Oma’s Soep’ten Martijn Canters bu durumu, “Kimse yalnız olduğunu söylemekten hoşlanmaz” diye açıklıyor.
Yalnızlığa Karşı Birlik, her yıl Ulusal Yalnızlık Haftası’nda insanları bu konu hakkında konuşmaya çağırıyor.
Ülke genelinde birçok koalisyon ortağının birlikte çalıştığı yüzlerce özel etkinlik düzenleniyor. Bu yıl Hollanda Kraliçesi Maxima Oma Soep’in yemek pişirme seansına katıldı ve uygulamaya ilginin artmasını sağladı.
Yalnızlık Hollanda’da öncelikli bir endişe kaynağı olmayı sürdürse de Sağlık Bakanlığından Mischa Stunenitsky doğru yolda olduklarını düşünüyor:
“Çözüm işbirliğinde yatıyor. Sorunun üstesinden gelmek için tüm toplum katkıda bulunabilir ve bulunmalıdır” diyor.
Bu gruplar Bep de Bruin’in hikayesinin tekrarlanmasını önlemeyi umuyor.

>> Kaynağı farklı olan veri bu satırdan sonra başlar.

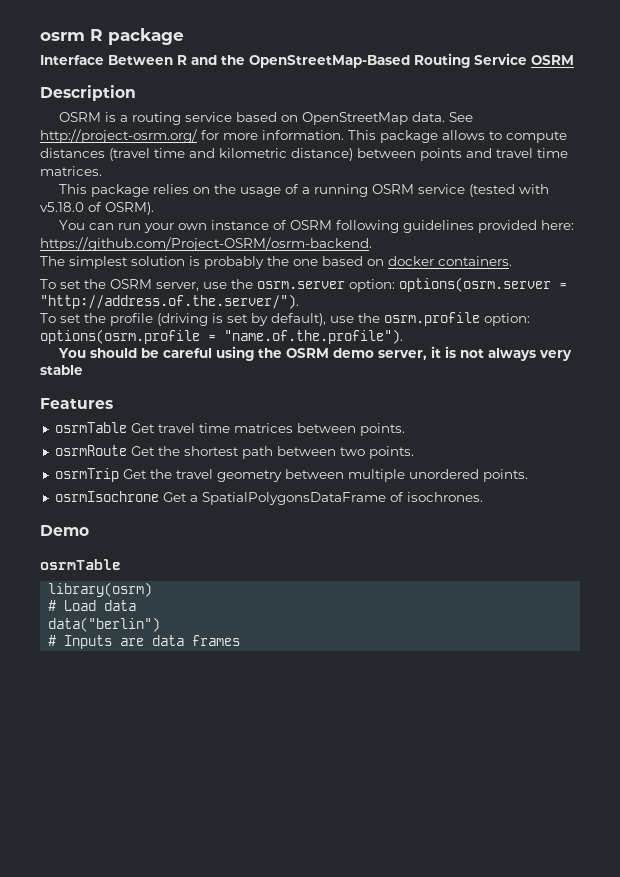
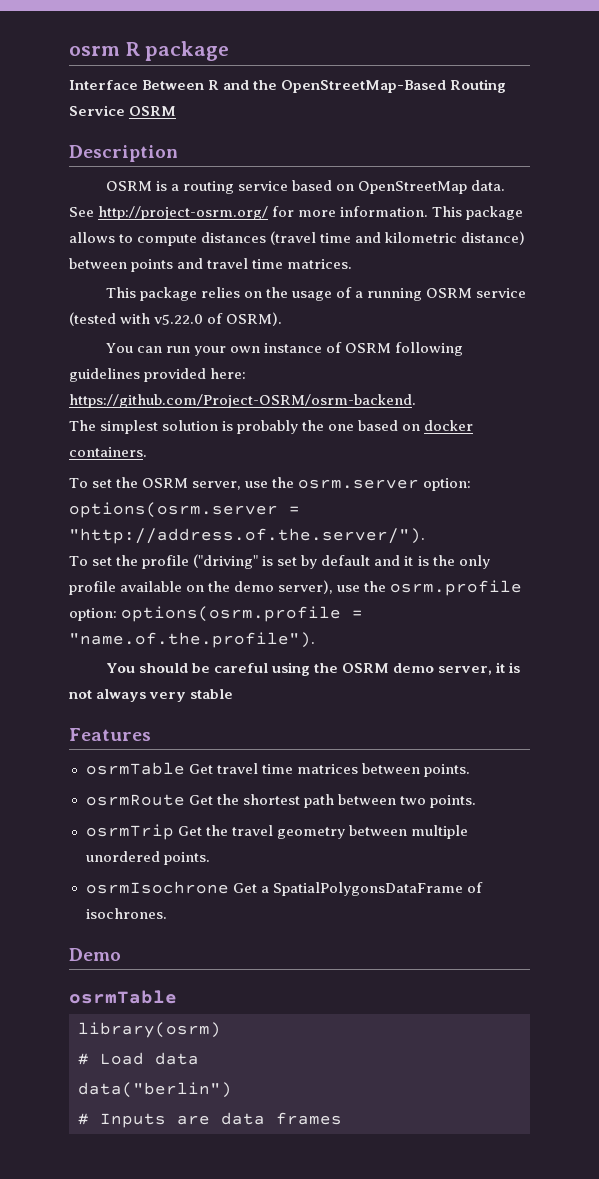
[40,202,84,212] v5.18.0 -> [154,314,204,325] v5.22.0
[157,313,208,326] (driving -> [193,554,259,569] ("driving"
[271,313,326,326] default), -> [321,555,490,569] [69,580,334,595] default and it is the only profile available on the demo server),

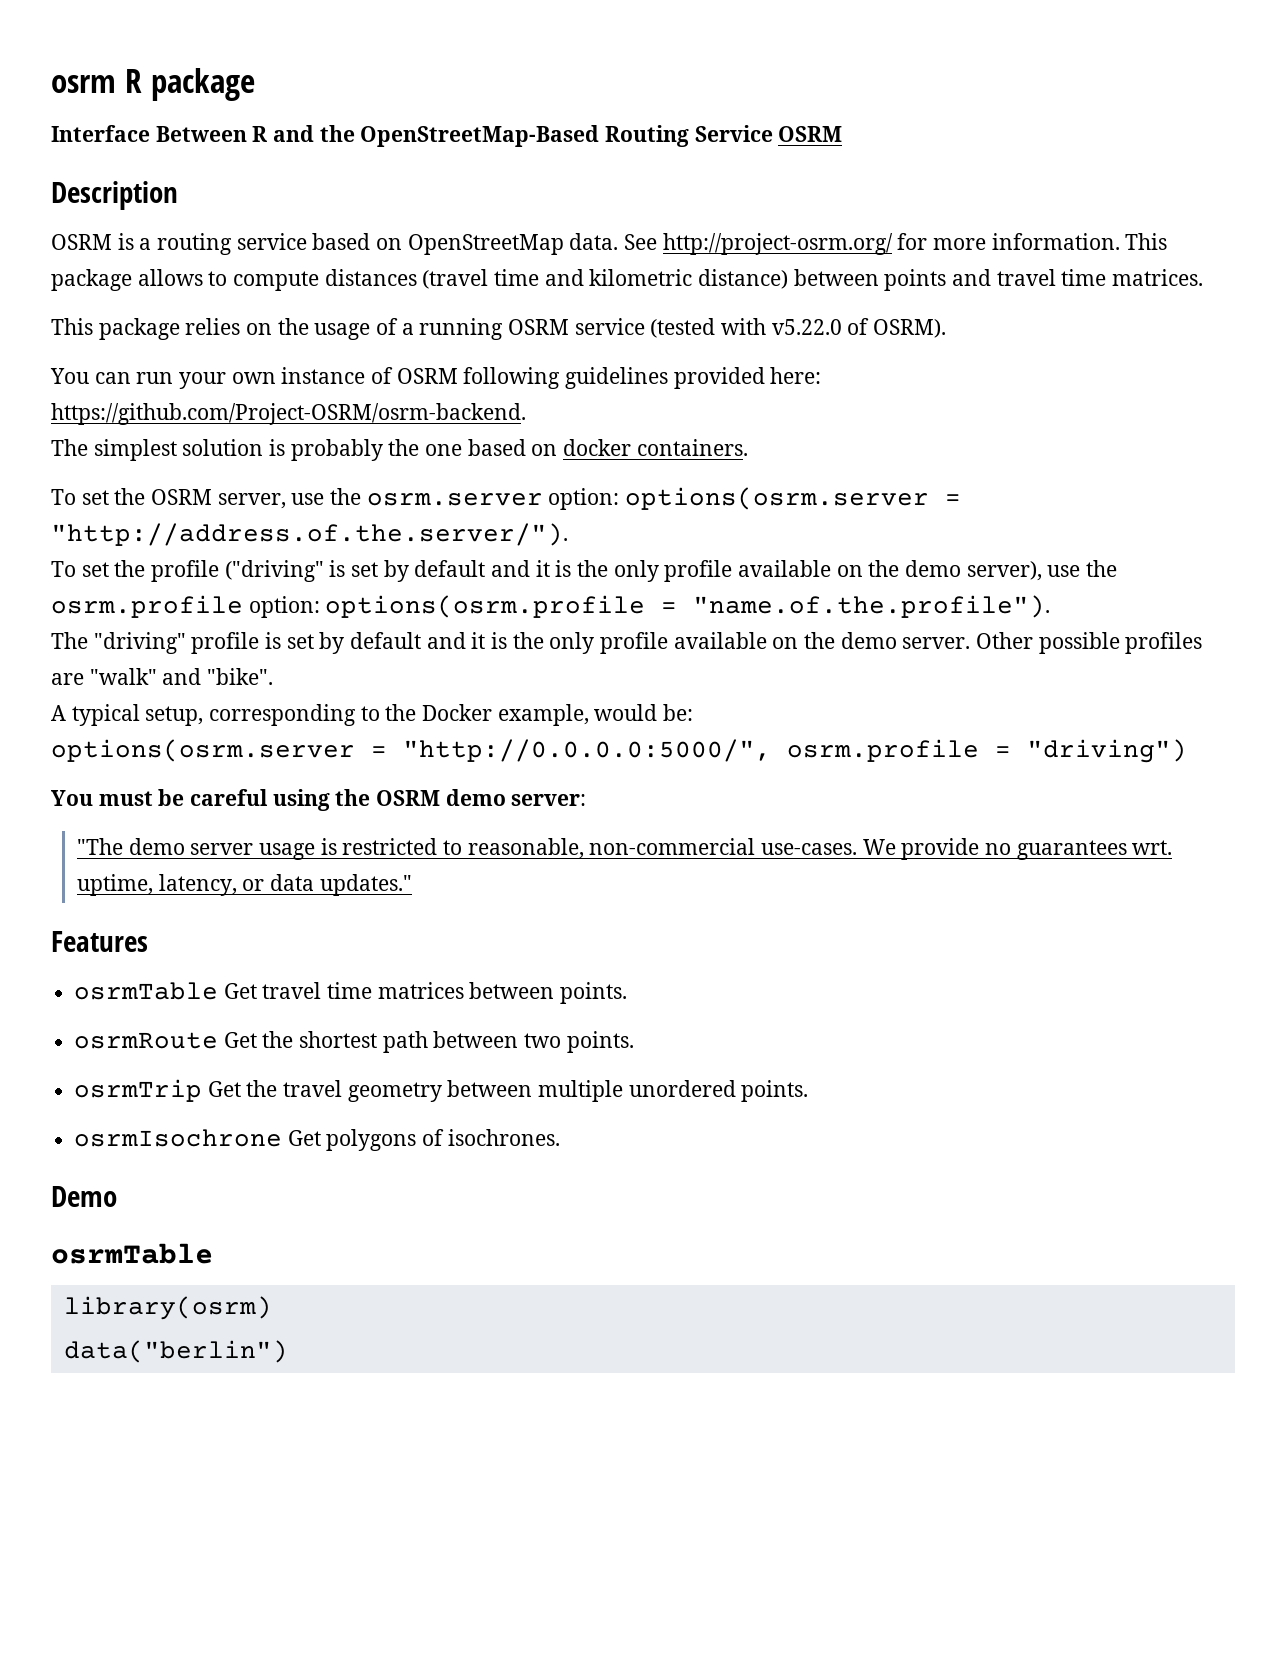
[105,663,188,673] // You should -> [51,632,1203,654] [51,668,274,685] [51,704,694,726] [51,739,1187,763] [51,790,153,806] // The "driving" profile is set by default and it is the only profile available on the demo server. Other possible profiles are "walk" and "bike". // A typical setup, corresponding to the Docker example, would be: // options(osrm.server = "http://0.0.0.0:5000/", osrm.profile = "driving") // You must
[438,662,521,675] [69,689,234,702] server, it is not always very stable -> [511,794,587,806] [76,838,1173,860] [76,874,412,896] server: // "The demo server usage is restricted to reasonable, non-commercial use-cases. We provide no guarantees wrt. uptime, latency, or data updates."
[260,882,463,896] a SpatialPolygonsDataFrame -> [326,1129,417,1151] polygons
[78,1052,199,1065] [78,1082,232,1098] [78,1112,342,1128] # Load data // data("berlin") // # Inputs are data frames -> [63,1340,288,1363] data("berlin")

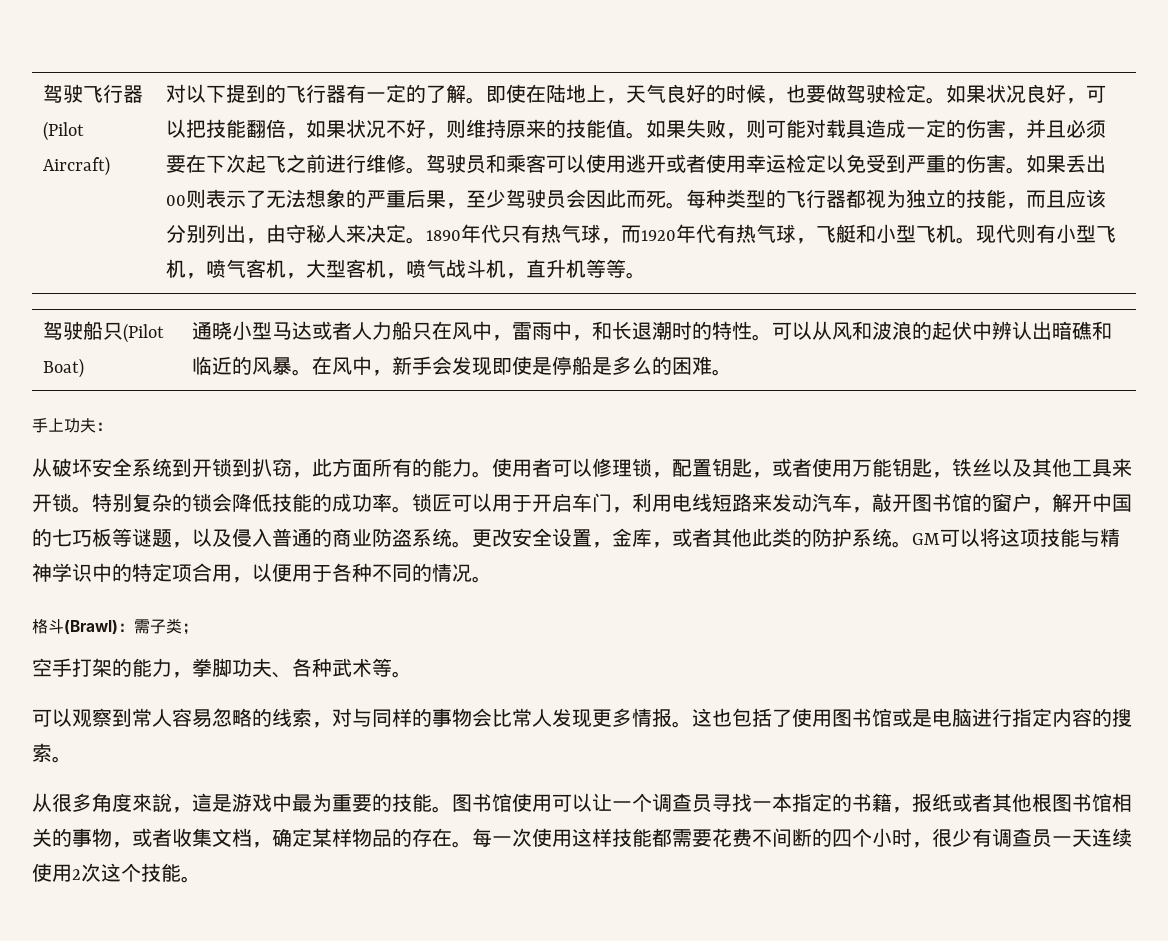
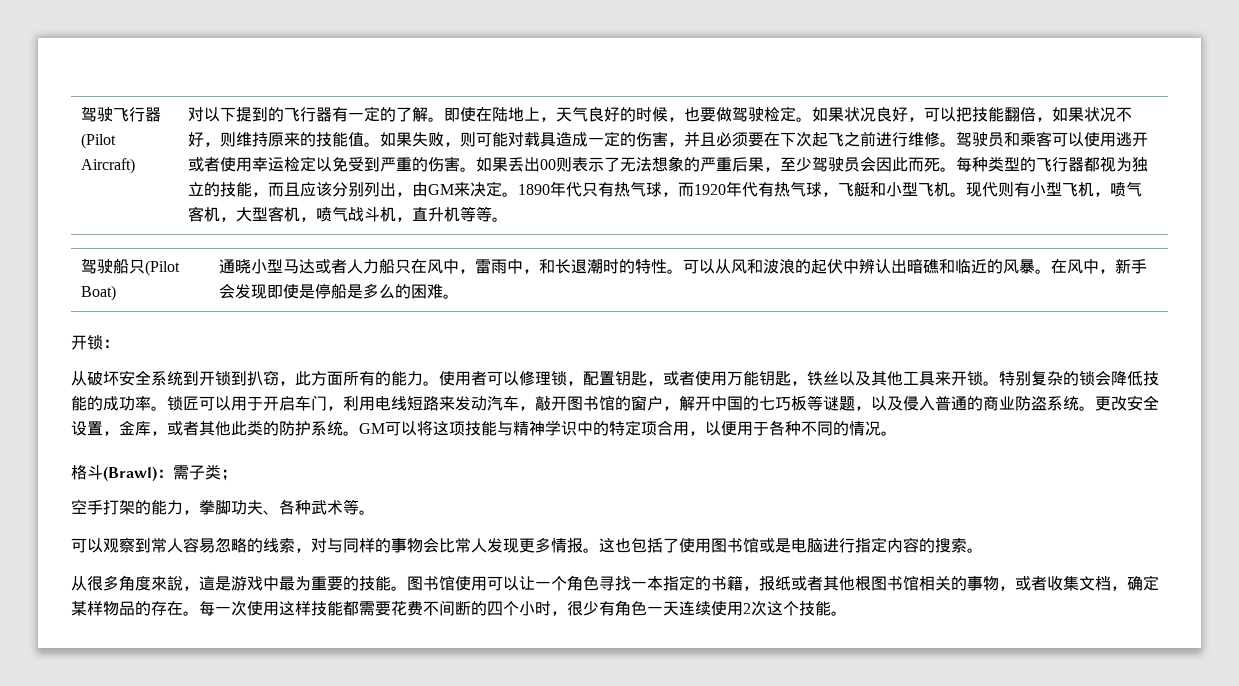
[286,224,347,243] 守秘人 -> [428,184,455,195] GM
[32,418,96,433] 手上功夫 -> [71,335,103,350] 开锁
[652,793,712,813] 调查员 -> [567,575,599,591] 角色
[992,828,1052,848] 调查员 -> [615,600,647,616] 角色

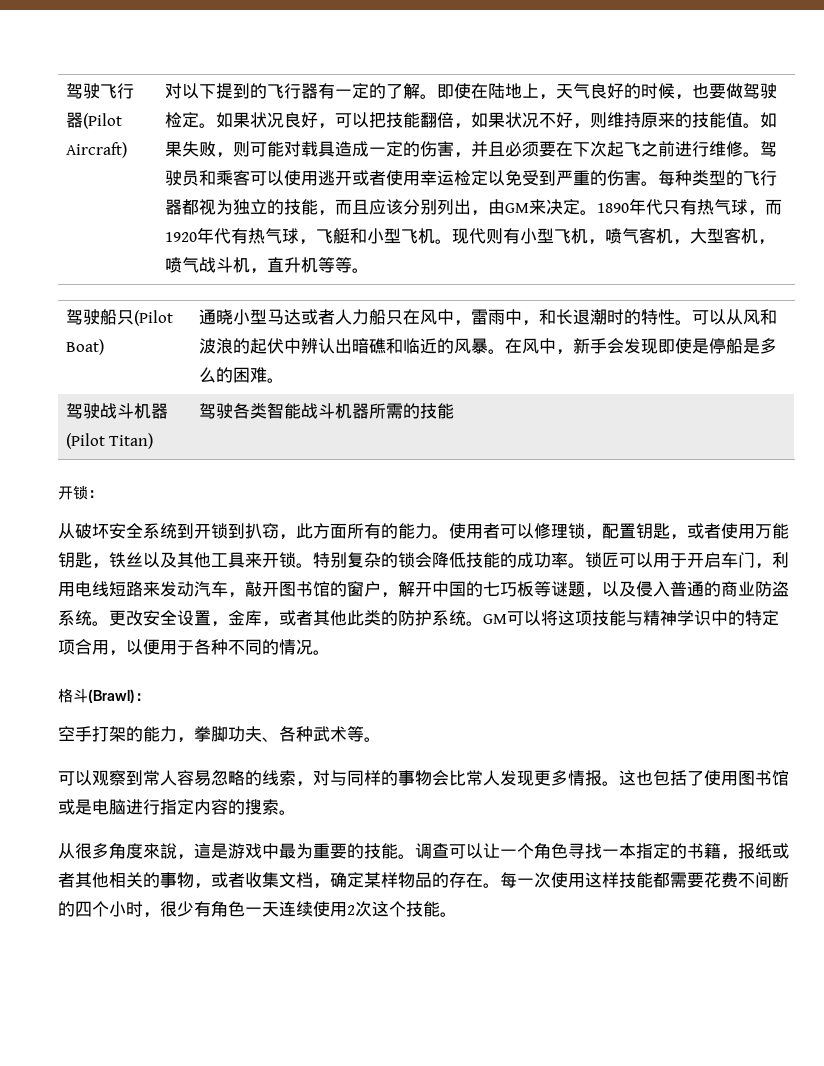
[476,156,957,172] 如果丢出00则表示了无法想象的严重后果，至少驾驶员会因此而死。 -> (658, 183) none
(460, 296) none -> [65,403,168,419] [65,433,154,449] [198,402,454,419] // 驾驶战斗机器(Pilot Titan) | 驾驶各类智能战斗机器所需的技能
[173,464,237,481] 需子类； -> (150, 697) none
[407,576,487,591] 图书馆使用 -> [415,843,449,859] 调查
[855,576,919,591] 根图书馆 -> (109, 880) none

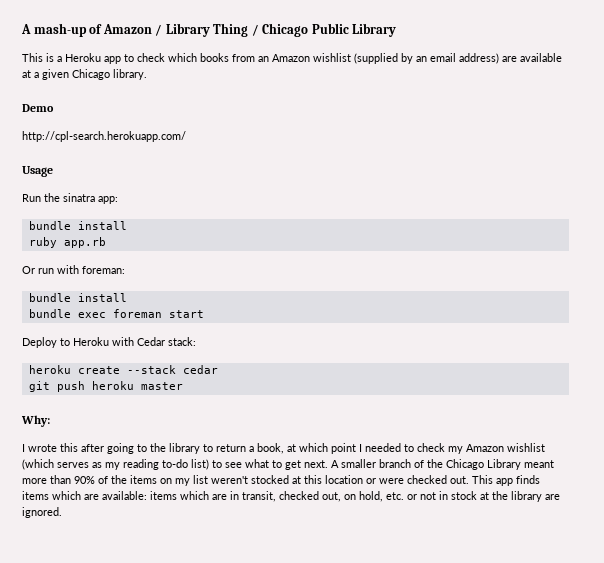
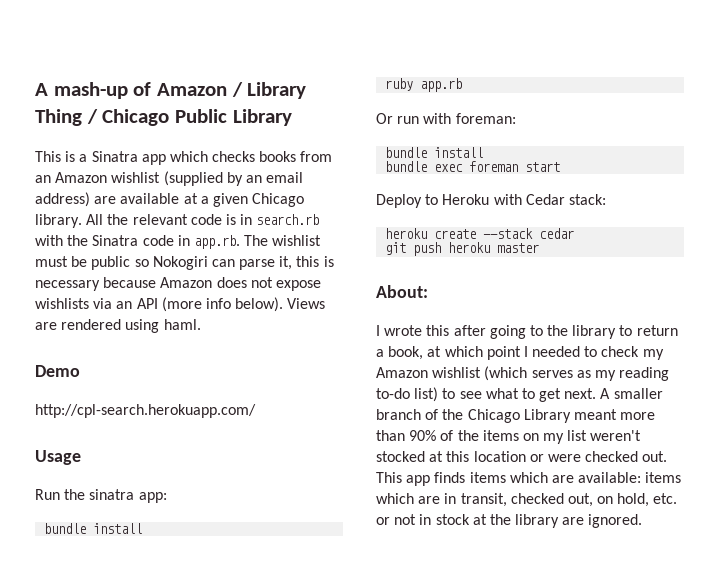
[65,53,197,64] Heroku app to check which -> [91,151,256,165] Sinatra app which checks
(147, 74) none -> [86,214,320,225] [35,235,322,249] [35,256,334,270] [35,277,321,291] [35,297,326,312] [35,319,201,333] All the relevant code is in search.rb with the Sinatra code in app.rb. The wishlist must be public so Nokogiri can parse it, this is necessary because Amazon does not expose wishlists via an API (more info below). Views are rendered using haml.
[21,415,50,427] Why: -> [376,285,428,298] About:

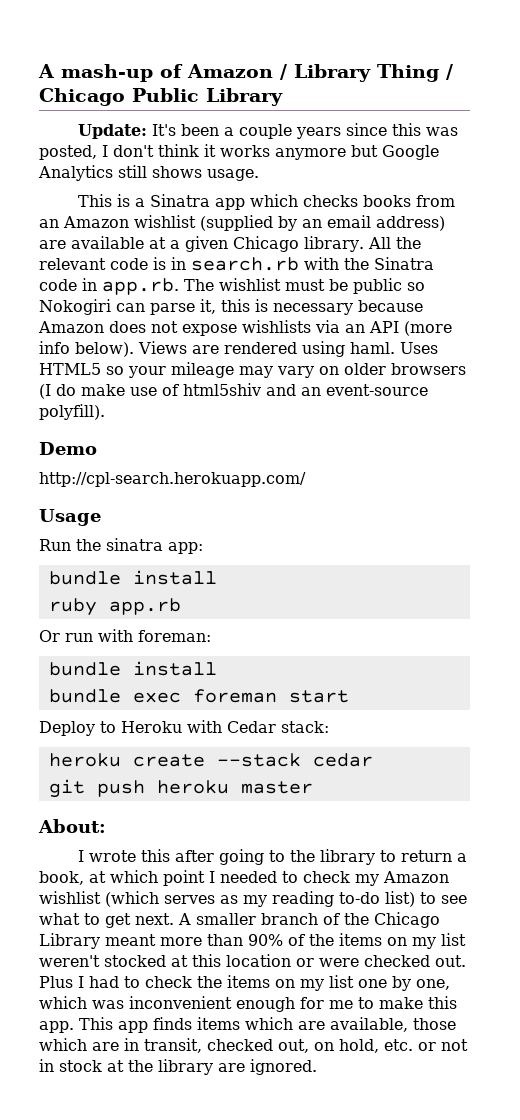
(292, 117) none -> [77,123,458,139] [39,144,439,160] [38,165,259,181] // Update: It's been a couple years since this was posted, I don't think it works anymore but Google Analytics still shows usage.
(201, 324) none -> [400,342,438,354] [39,362,466,378] [39,383,428,399] [39,404,105,420] Uses HTML5 so your mileage may vary on older browsers (I do make use of html5shiv and an event-source polyfill).
(668, 456) none -> [39,975,450,991] [39,996,457,1012] [39,1021,74,1033] Plus I had to check the items on my list one by one, which was inconvenient enough for me to make this app.
[578,472,682,483] available: items -> [330,1017,456,1032] available, those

Theo, köpeği Bickel’in yumuşak kafasını okşayarak, “Yalnız yaşıyorum ve üst kattaki komşuma ‘Al sana anahtar, kötü koku olursa içeri gir’ diyerek şaka yapardım. Ama artık ihtiyaç duyulduğunu ve istendiğini hissediyorum. Kendimi daha normal hissediyorum. Yeniden sistemin bir parçasıyım” diyor.